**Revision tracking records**
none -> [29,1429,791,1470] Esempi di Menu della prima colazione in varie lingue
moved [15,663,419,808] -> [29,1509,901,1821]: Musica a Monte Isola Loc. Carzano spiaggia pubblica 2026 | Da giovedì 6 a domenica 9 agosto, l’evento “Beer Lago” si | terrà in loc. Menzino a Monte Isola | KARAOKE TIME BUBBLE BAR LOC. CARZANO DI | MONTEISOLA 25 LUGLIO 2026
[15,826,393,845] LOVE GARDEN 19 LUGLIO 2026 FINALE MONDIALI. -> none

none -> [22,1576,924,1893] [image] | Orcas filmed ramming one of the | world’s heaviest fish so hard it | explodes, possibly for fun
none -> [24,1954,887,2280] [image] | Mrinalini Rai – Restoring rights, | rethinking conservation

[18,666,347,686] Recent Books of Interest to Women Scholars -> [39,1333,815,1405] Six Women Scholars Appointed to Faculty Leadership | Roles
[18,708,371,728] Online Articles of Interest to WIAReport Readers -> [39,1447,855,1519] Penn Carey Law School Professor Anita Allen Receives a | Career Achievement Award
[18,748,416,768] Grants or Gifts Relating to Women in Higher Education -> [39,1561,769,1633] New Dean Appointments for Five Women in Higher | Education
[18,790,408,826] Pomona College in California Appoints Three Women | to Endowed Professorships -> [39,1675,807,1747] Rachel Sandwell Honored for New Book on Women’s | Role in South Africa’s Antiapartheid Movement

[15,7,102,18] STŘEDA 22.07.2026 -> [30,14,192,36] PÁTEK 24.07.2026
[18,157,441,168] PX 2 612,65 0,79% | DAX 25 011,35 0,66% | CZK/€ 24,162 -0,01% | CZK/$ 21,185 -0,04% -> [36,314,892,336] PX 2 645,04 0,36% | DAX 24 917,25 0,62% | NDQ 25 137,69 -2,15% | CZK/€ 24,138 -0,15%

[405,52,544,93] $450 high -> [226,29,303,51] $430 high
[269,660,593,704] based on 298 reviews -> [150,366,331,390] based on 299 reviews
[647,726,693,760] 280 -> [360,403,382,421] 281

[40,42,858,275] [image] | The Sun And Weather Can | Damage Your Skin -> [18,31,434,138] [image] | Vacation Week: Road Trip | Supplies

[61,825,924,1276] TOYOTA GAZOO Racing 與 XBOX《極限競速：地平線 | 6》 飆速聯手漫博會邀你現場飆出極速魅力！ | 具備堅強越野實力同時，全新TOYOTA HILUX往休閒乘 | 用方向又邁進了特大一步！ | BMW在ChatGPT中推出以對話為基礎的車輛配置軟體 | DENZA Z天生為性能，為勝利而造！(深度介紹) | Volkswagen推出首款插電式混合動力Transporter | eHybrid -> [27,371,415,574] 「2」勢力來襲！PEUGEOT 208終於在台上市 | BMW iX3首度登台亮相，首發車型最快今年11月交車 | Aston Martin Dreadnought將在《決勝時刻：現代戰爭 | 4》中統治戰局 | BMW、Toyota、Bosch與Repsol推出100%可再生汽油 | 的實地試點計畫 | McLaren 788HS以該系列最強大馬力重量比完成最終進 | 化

**PROBLEM STATEMENT**
Which lines run from the one containing "[18,666,347,686] Recent Books" to the end of the data? Output them exactly, with nothing added.

**ANSWER SECTION**
[18,666,347,686] Recent Books of Interest to Women Scholars -> [39,1333,815,1405] Six Women Scholars Appointed to Faculty Leadership | Roles
[18,708,371,728] Online Articles of Interest to WIAReport Readers -> [39,1447,855,1519] Penn Carey Law School Professor Anita Allen Receives a | Career Achievement Award
[18,748,416,768] Grants or Gifts Relating to Women in Higher Education -> [39,1561,769,1633] New Dean Appointments for Five Women in Higher | Education
[18,790,408,826] Pomona College in California Appoints Three Women | to Endowed Professorships -> [39,1675,807,1747] Rachel Sandwell Honored for New Book on Women’s | Role in South Africa’s Antiapartheid Movement

[15,7,102,18] STŘEDA 22.07.2026 -> [30,14,192,36] PÁTEK 24.07.2026
[18,157,441,168] PX 2 612,65 0,79% | DAX 25 011,35 0,66% | CZK/€ 24,162 -0,01% | CZK/$ 21,185 -0,04% -> [36,314,892,336] PX 2 645,04 0,36% | DAX 24 917,25 0,62% | NDQ 25 137,69 -2,15% | CZK/€ 24,138 -0,15%

[405,52,544,93] $450 high -> [226,29,303,51] $430 high
[269,660,593,704] based on 298 reviews -> [150,366,331,390] based on 299 reviews
[647,726,693,760] 280 -> [360,403,382,421] 281

[40,42,858,275] [image] | The Sun And Weather Can | Damage Your Skin -> [18,31,434,138] [image] | Vacation Week: Road Trip | Supplies

[61,825,924,1276] TOYOTA GAZOO Racing 與 XBOX《極限競速：地平線 | 6》 飆速聯手漫博會邀你現場飆出極速魅力！ | 具備堅強越野實力同時，全新TOYOTA HILUX往休閒乘 | 用方向又邁進了特大一步！ | BMW在ChatGPT中推出以對話為基礎的車輛配置軟體 | DENZA Z天生為性能，為勝利而造！(深度介紹) | Volkswagen推出首款插電式混合動力Transporter | eHybrid -> [27,371,415,574] 「2」勢力來襲！PEUGEOT 208終於在台上市 | BMW iX3首度登台亮相，首發車型最快今年11月交車 | Aston Martin Dreadnought將在《決勝時刻：現代戰爭 | 4》中統治戰局 | BMW、Toyota、Bosch與Repsol推出100%可再生汽油 | 的實地試點計畫 | McLaren 788HS以該系列最強大馬力重量比完成最終進 | 化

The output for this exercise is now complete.